There is no evidence of Muslims anywhere in India being perennial victims of discrimination at the hands of the state or society at large. I am not denying that there are some Hindus here and there with a discriminatory mindset (and while two wrongs never make either right, there are such people of many communities across the globe, not to speak of discrimination among Indian Muslims themselves on sectarian, gender and linguistic lines – for example, since the 1980s, in Aligarh Muslim University, professors who are not Sunni men don’t practically have equality of opportunity as those who are), but Indian Muslims, even in rural areas, often study alongside Hindus in the local schools. While some have suggested that Muslim-majority areas are particularly backward as compared to Hindu-majority areas, it is easy to carry out a study only of a certain section of the society and point to its woes as though those woes are exclusive only to that section and not the nation as a whole (I’ve visited Hindu-majority slums in pitiable conditions), and interestingly, a study in Uttar Pradesh revealed that regions which were backward in terms of girls’ toilets were also, in general, backward in terms of infrastructure (including boys’ toilets), for which the local panchayats/municipalities and the state government are indeed to blame, which negates the allegation of a specific gender bias, and likewise, another such study on access to schools, hospitals etc. and quality of roads can negate the allegation of communal bias, and my acquaintance Mr. Shams Tabrez from the Bhagalpur district of Bihar tells me that some Muslim-majority villages in his district are better developed than some Hindu-majority villages, which may well be true for many districts in UP too.

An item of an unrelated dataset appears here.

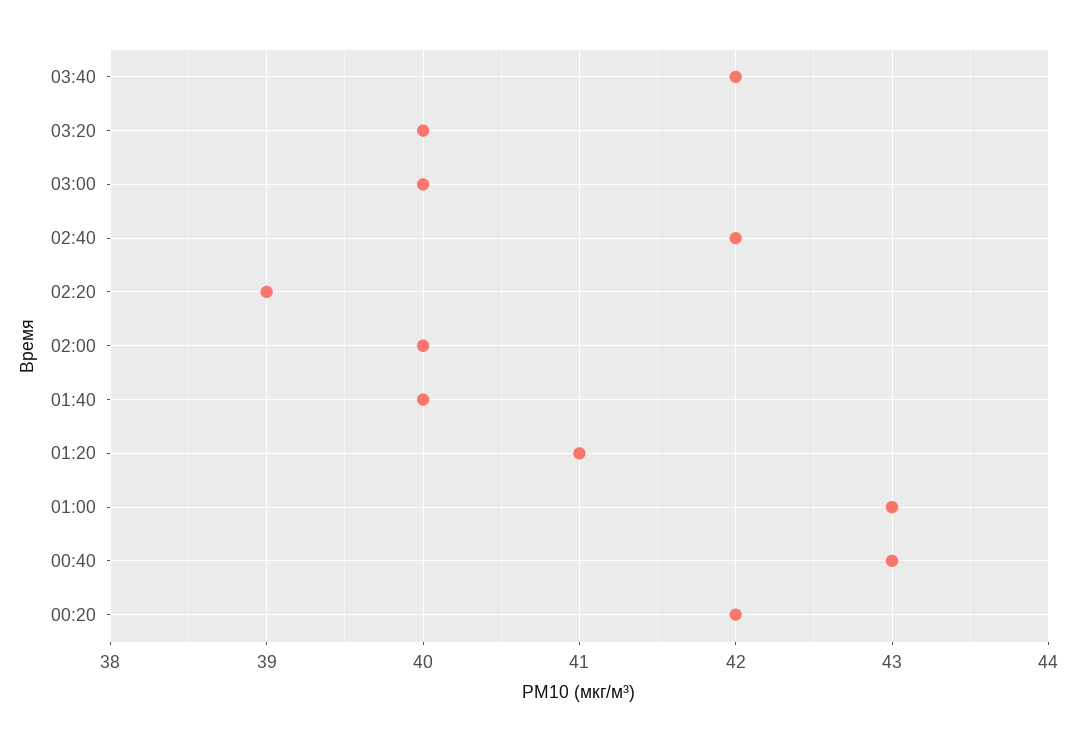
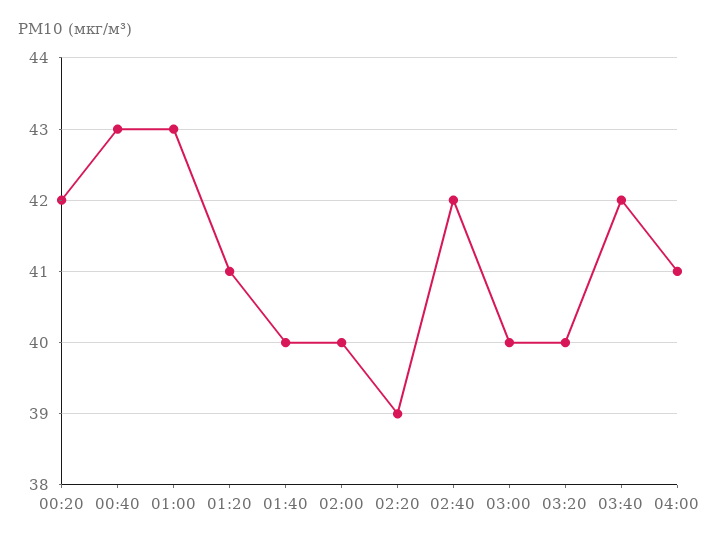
04:00: none -> 41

On the whole, Hindus and Muslims harmoniously coexist in educational institutions, workplaces etc., with very many Muslims emerging as prominent public figures in all walks of life, and the discrimination that Muslims do face in India is usually sporadic, especially on occasions like looking for accommodation (which even the Sikhs faced when Khalistani terrorism was a big issue, and without seeking to undermine the problem, the fact is that one doesn’t look for accommodation daily, and it is not as though Muslims never get to stay in Hindu-majority localities), and yes, people of many other communities are also, from time to time, slurred or maltreated based on say, the regional denomination, in the very diverse country that India is (we all know that “Bihari” is cited as a slur and so is “Madrasi”), but on the whole, a Muslim can indeed achieve great heights in India if he/she is meritorious enough and if coming from a weak economic background, has the grit to overcome all possible obstacles, as is the case with economically backward Hindus too, as examples like APJ Abdul Kalam, Lal Bahadur Shastri, RA Mashelkar, Nawazuddin Sidduqui and Irfan Pathan demonstrate, and Indian Muslims enjoy better civil liberties and security of life and property than their co-religionists in Pakistan and many other Muslim-majority countries.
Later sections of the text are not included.